Citizens arrest

when a member of the public arrests another member of the public.

A citizen's arrest, as the name implies, occurs when a member of the public arrests another member of the public. The power of a citizen's arrest is detailed in section 24A of PACE (police and criminal evidence act) 1984.  

The law states that,

1)A person other than a constable may arrest without a warrant—

(a)anyone who is in the act of committing an indictable offence;

(b)anyone whom he has reasonable grounds for suspecting to be committing an indictable offence.

(2)Where an indictable offence has been committed, a person other than a constable may arrest without a warrant—

(a)anyone who is guilty of the offence;

(b)anyone whom he has reasonable grounds for suspecting to be guilty of it.
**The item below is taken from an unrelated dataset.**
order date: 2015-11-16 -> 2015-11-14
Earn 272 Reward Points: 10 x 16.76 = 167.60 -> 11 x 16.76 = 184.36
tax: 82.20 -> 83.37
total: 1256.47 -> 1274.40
(3)But the power of summary arrest conferred by subsection (1) or (2) is exercisable only if—

(a)the person making the arrest has reasonable grounds for believing that for any of the reasons mentioned in subsection (4) it is necessary to arrest the person in question; and

(b)it appears to the person making the arrest that it is not reasonably practicable for a constable to make it instead.

(4)The reasons are to prevent the person in question—

(a)causing physical injury to himself or any other person;

(b)suffering physical injury;

(c)causing loss of or damage to property; or

(d)making off before a constable can assume responsibility for him.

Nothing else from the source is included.